The first paper replicated is Ertan, Page & Putterman (2009)"Who to Punish? Individual Decisions and Majority Rule in Mitigating the Free Rider Problem" (European Economic Review, 53(5), 495-511).

Why "replicant"?

Two reasons. First, replication: the goal is to reproduce human behavioral findings with LLM agents. Second, the Blade Runner sense: synthetic agents that approximate but don't perfectly equal humans. Both meanings apply.

Project Structure

src/
└── replicant/                            # The framework (installable package)
    ├── experiments/
    │   ├── runner.py                     # BehavioralExperiment
    │   ├── comparison.py                 # PaperComparison
    │   └── templates/
    │       └── public_goods.py           # Reusable VCM surveys
    ├── personalities/
    │   ├── factory.py                    # PersonalityFactory + sentence bank
    │   └── validation.py                 # Mini-IPIP cross-instrument testing
    ├── otree/
    │   ├── client.py                     # HTTP client for oTree server
    │   ├── bot.py                        # LLMBot + FormController
    │   ├── parser.py                     # Parse oTree app source
    │   └── translator.py                 # oTree → EDSL converter
    └── analysis/                         # (reserved for future generic tools)
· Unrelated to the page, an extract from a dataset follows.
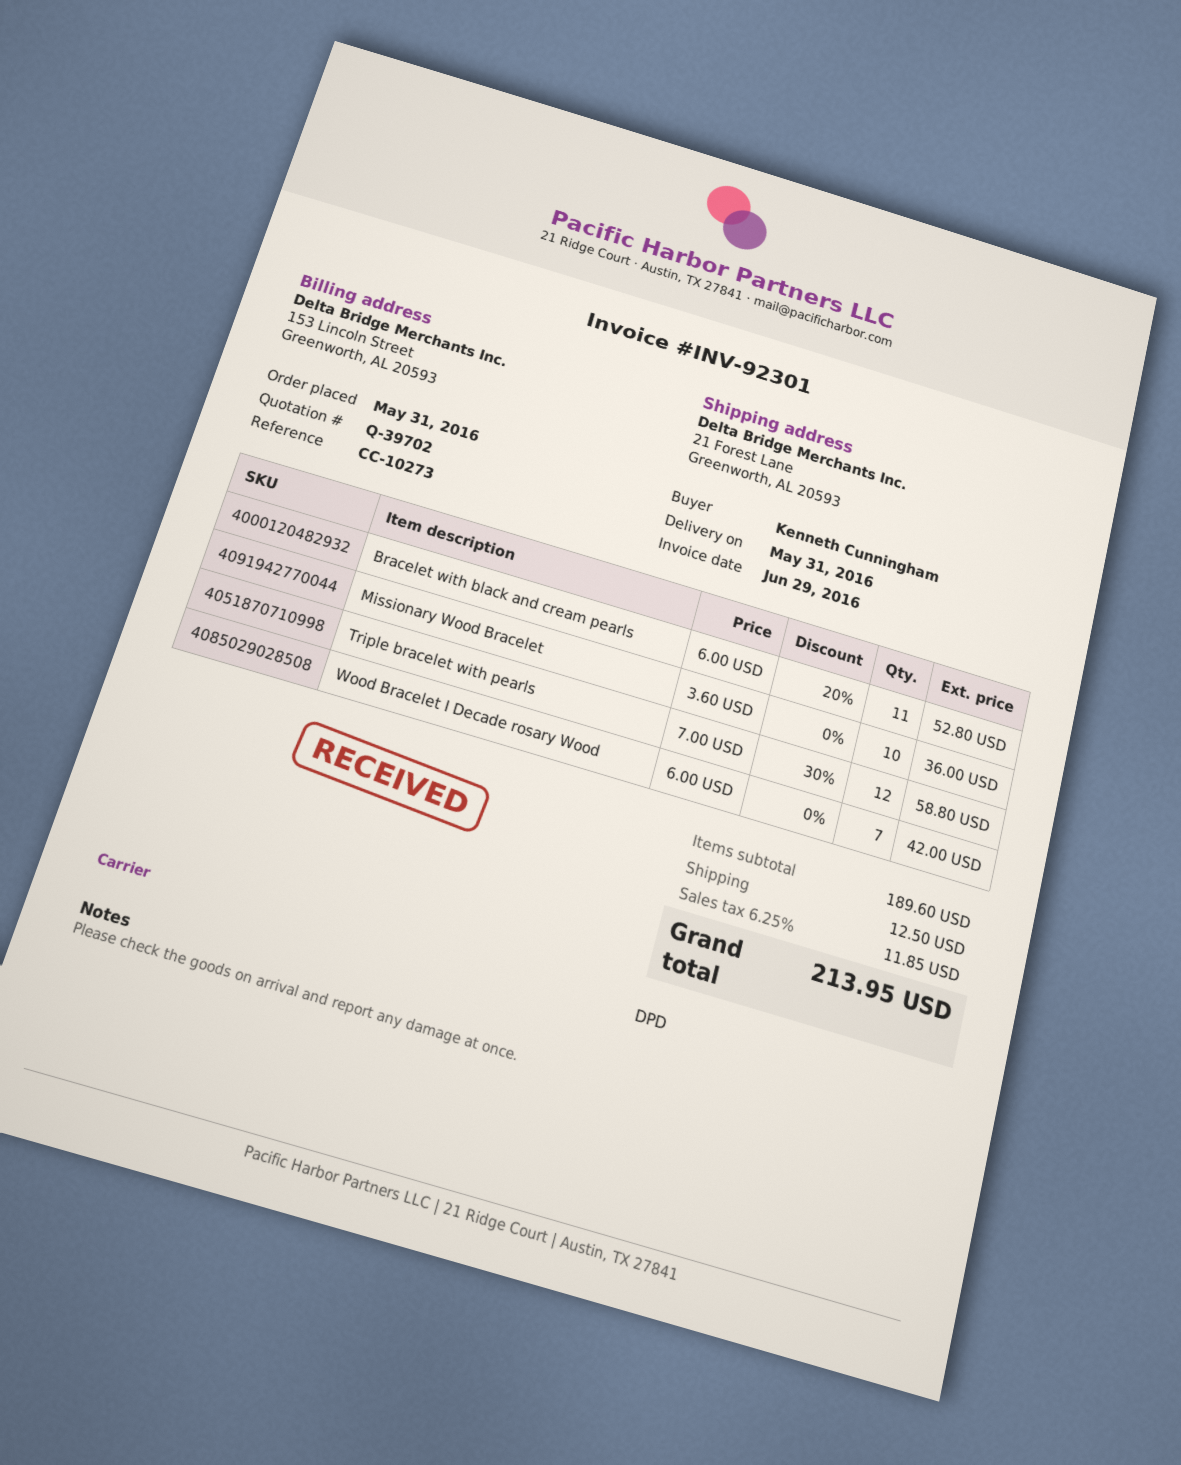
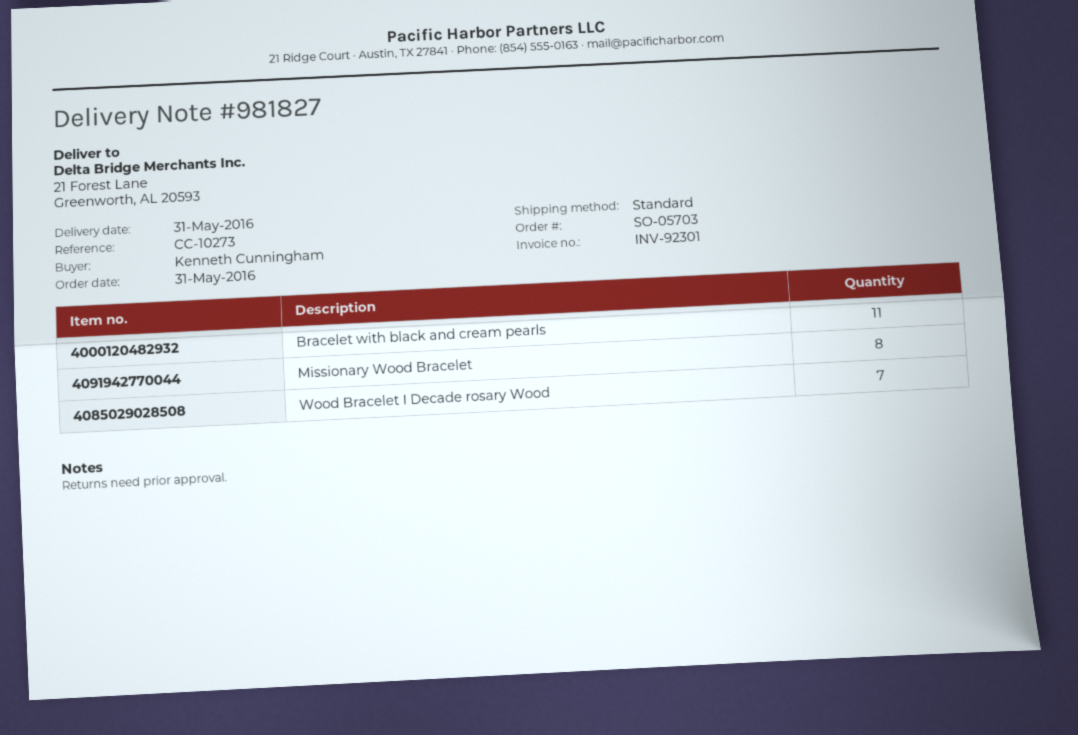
shipping method: DPD -> standard
Missionary Wood Bracelet: 10 -> 8
Triple bracelet with pearls: 12 -> none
papers/                                   # Paper replications (each self-contained)
└── ertan2009/
    ├── config.py                         # Game parameters + paper findings
    ├── experiment.py                     # Wires template to config
    ├── analyze.py                        # Paper-specific analysis
    ├── run.py                            # CLI entry point
    ├── compare.py                        # Default vs personality comparison
    ├── figures.py                        # Plot generation
    ├── fig_personality.py                # Personality scatter plots
    ├── results/                          # CSV data, JSON summaries
    │   ├── default_*.csv
    │   ├── big5_random_*.csv
    │   └── *_summary.json
    └── replicated/                       # The research paper output
        ├── paper.tex
        ├── paper.pdf                     # 16 pages
        └── figures/                      # 5 figures

tests/
└── otree_server/                         # Real oTree server (Docker)
    ├── ertan2009/                        # Our experiment as an oTree app
    ├── dictator/, prisoner/, trust/, ...  # 12+ classic games
    └── Dockerfile

Quick Start

Prerequisites

  • Python 3.10+
  • An OpenRouter API key (for LLM access)
  • EDSL (pip install edsl)
  • (Optional) Docker for the oTree server

Setup

export OPEN_ROUTER_API_KEY="your-key-here"

Run a paper replication

From the project root:

# Default: 50 agents, no personality
python -m papers.ertan2009.run -n 50

# With Big Five personalities sampled from population norms
python -m papers.ertan2009.run -n 50 --random-personalities --seed 42

# With named profiles (5 archetypes)
python -m papers.ertan2009.run -n 25 --big5

# Different model
python -m papers.ertan2009.run -n 50 --model deepseek/deepseek-v3.2

Validate personality induction

from replicant.personalities.validation import run_continuous_validation

results = run_continuous_validation(n=20, model="stepfun/step-3.5-flash")
# Reports Pearson r, R², MAE, bias per Big Five domain

Two Pipelines

Pipeline 1: EDSL (single-shot)

For fast, structured experiments without group interaction.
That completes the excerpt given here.